Auf der Seite von virus-aktuell.de sind schon einige, die das gleiche Problem haben und nicht wissen, wie sie es wieder loswerden. Kann mir jemand einen Tipp geben welches Programm helfen könnte. :lmaa:
Viele Grüße Martina

Hi Martina,

willkommen an Board. :)

Hijackthis könnte Dir weiterhelfen. Näheres in meiner Signatur.

Gruß :daumenhoc
Yopie

a² und Co. werden diesen Schädling noch nicht erkennen.

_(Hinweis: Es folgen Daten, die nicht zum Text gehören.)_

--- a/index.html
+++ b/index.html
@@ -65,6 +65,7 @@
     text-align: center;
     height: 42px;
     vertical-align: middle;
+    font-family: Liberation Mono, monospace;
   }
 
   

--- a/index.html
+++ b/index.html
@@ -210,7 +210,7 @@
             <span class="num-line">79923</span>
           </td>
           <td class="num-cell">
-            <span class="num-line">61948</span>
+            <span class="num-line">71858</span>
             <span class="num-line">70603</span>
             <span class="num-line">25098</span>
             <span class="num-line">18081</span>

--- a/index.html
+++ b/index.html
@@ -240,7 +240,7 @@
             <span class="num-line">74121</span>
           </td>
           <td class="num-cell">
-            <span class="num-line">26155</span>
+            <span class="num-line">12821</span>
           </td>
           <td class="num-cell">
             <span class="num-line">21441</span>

Schick mir mal bitte diese Datei zu:
C:\WINNT\system32\combdh.dll

Addy: partytime-germany.ice@web.de

Hier erfährst du detailliert um welcher Art Backdoor es sich handelt, schau mal hier: http://www.sophos.de/virusinfo/analyses/trojdivixa.html
bzw. hier: http://www.sophos.de/virusinfo/analy...2doombera.html

das sind die beiden Varianten die ich unter Backdoor.Trojan gefunden habe - ich hoffe Sie helfen dir!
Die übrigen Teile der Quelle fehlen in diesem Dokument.